And so ends the Torah. Moshe Rabbeinu, the greatest leader of Klal Yisrael dies, and nothing is known of his grave. We have no place to go to say Tehillim. What is left over from Moshe? With what do we memorialize him? His glory for all time is “van vag rat,” “that which Moshe performed.” The memory of Moshe is his achievement. The things that he did, his great accomplishment, that is his greatest glory. We respect the dead–but we venerate the living. By not revealing the site of Moshe’s grave, the Torah implies the significance of his life.

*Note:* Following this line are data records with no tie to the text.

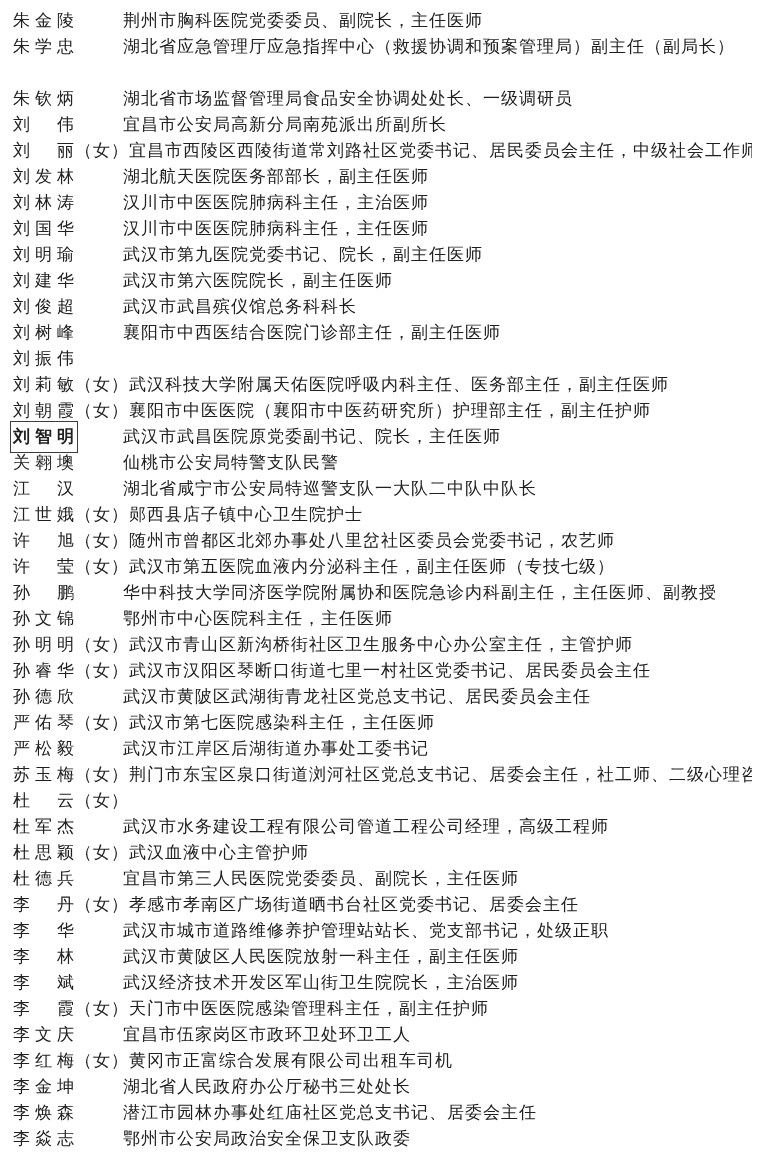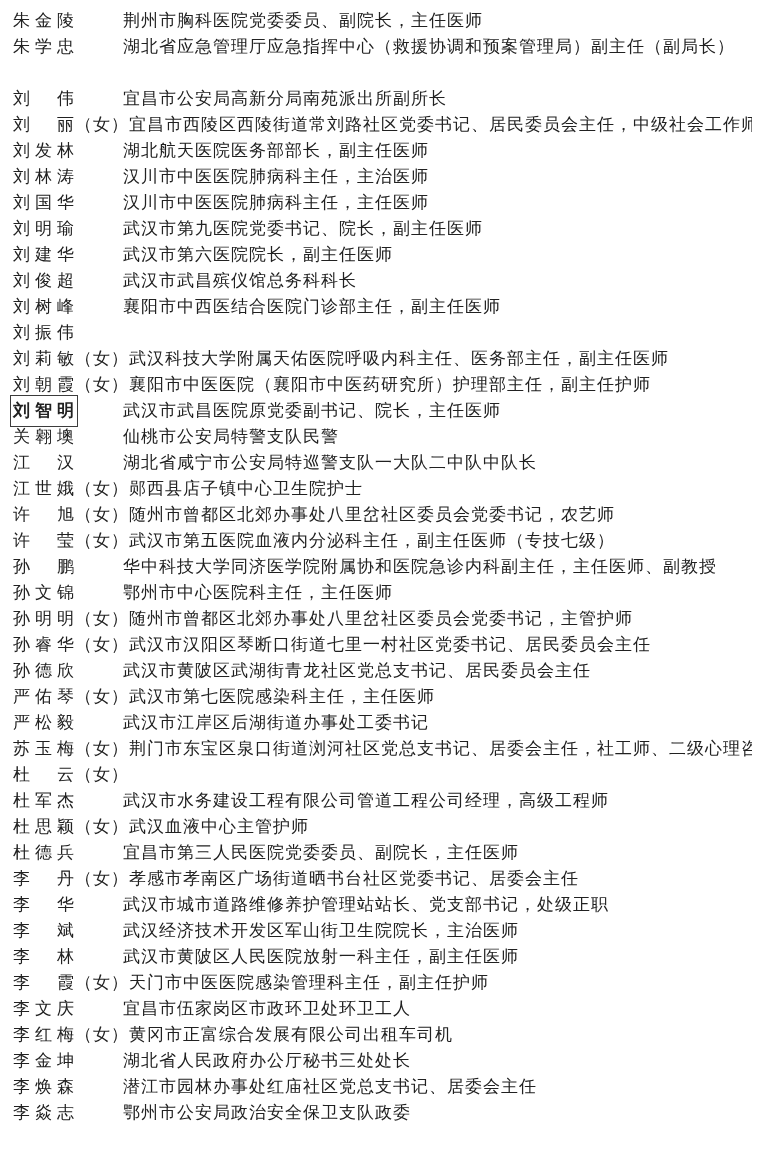"朱钦炳" div.row { html: none -> <div> <span> <span>朱钦炳</span> </span> <span>湖北省市场监督管理局食品安全协调处处长、一级调研员</span> </div> }
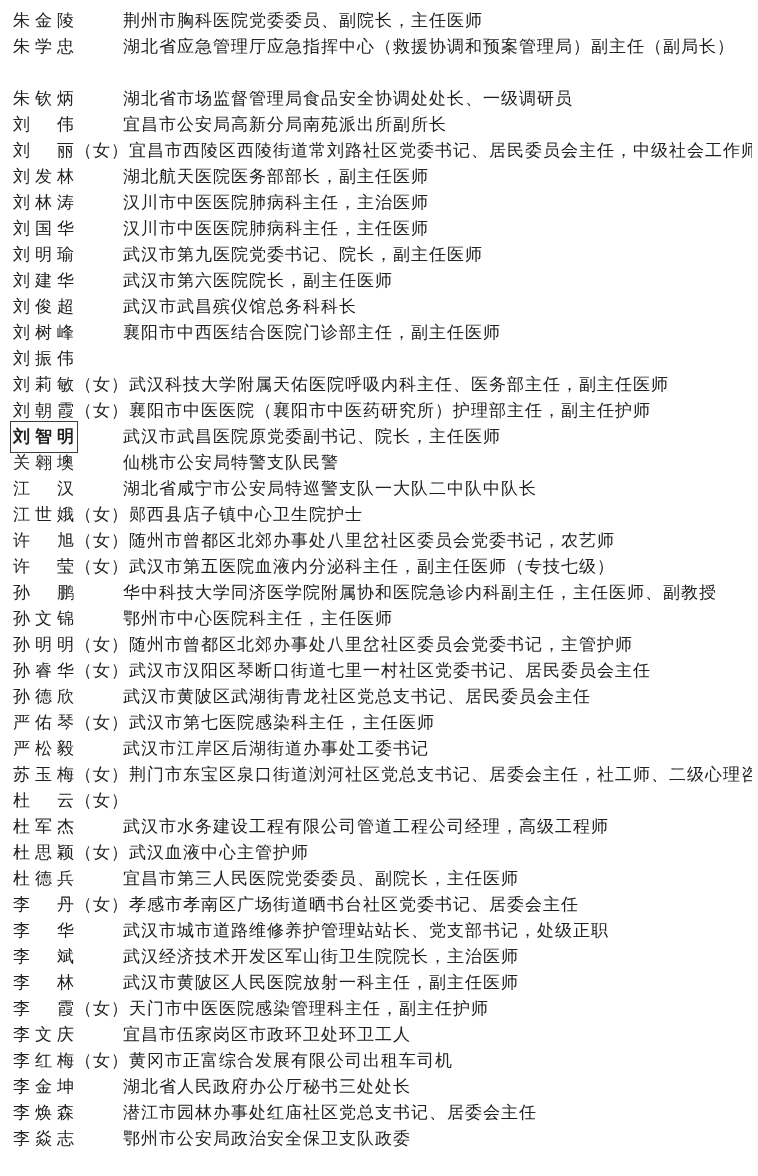"随州市曾都区北郊办事处八里岔社区委员会党委书记，主管护师" span.desc { text: 随州市曾都区北郊办事处八里岔社区委员会党委书记 -> 武汉市青山区新沟桥街社区卫生服务中心办公室主任 }
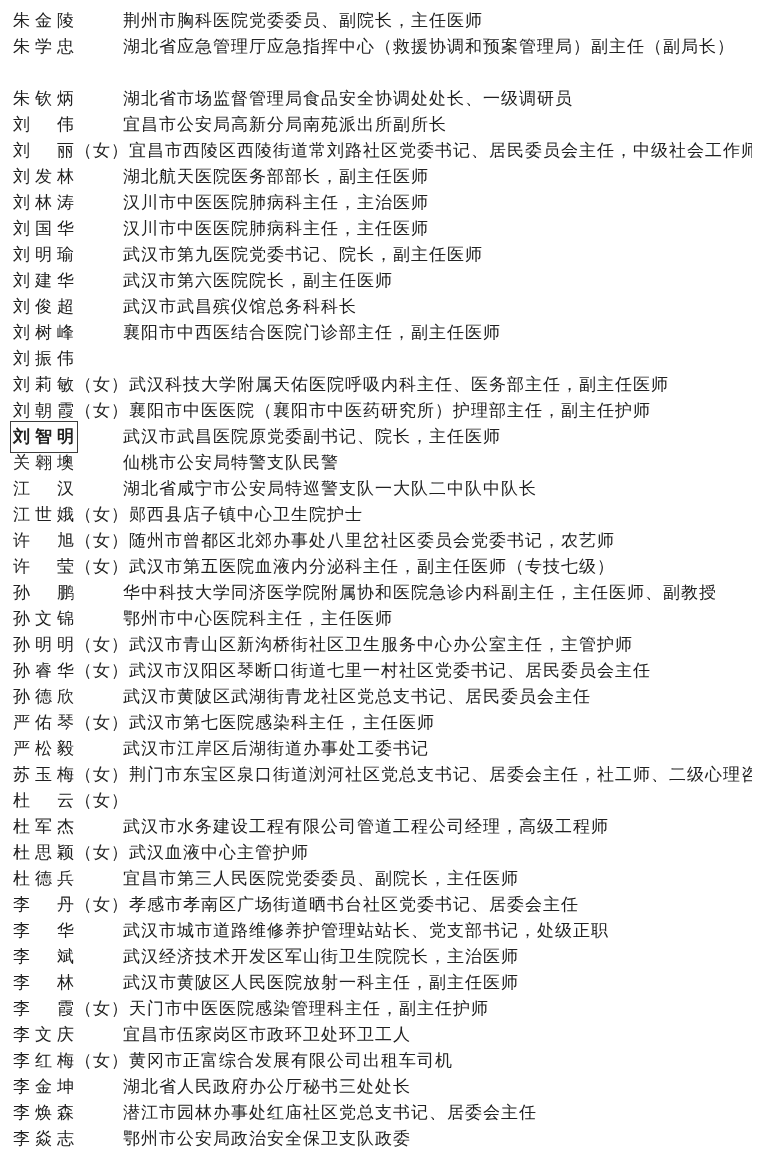"李斌" div.row { order: before "李林" -> after "李林" }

Horav Moshe Swift, zl, cites Koheles 4:2 where Shlomo Ha’melech says, “I praise the dead who are already dead from the living, who are still alive.” The only praise one can give the dead is “from the living,” to see what kind of living men they left behind. Are their generations still alive? If they are alive, then the dead are exalted. For this reason, we recite Yizkor on Shemini Atzeres, which is a festival, a happy day, when we culminate reading the Torah. It is not a contradiction. When we see the glories the dead have left behind, when we look upon the living, then Yizkor is no longer a mournful ritual, but rather an uplifting one. We are filled with rapture at the accomplishments of our ancestors, especially in light of their descendants.
Yes, Moshe Rabbeinu died, but his gravesite is not known. We are to remember him by his achievements; we are to think of him as the Lawgiver who gave and taught us the Torah. To focus on his gravesite would place too much emphasis upon his death. We want to emphasize his life.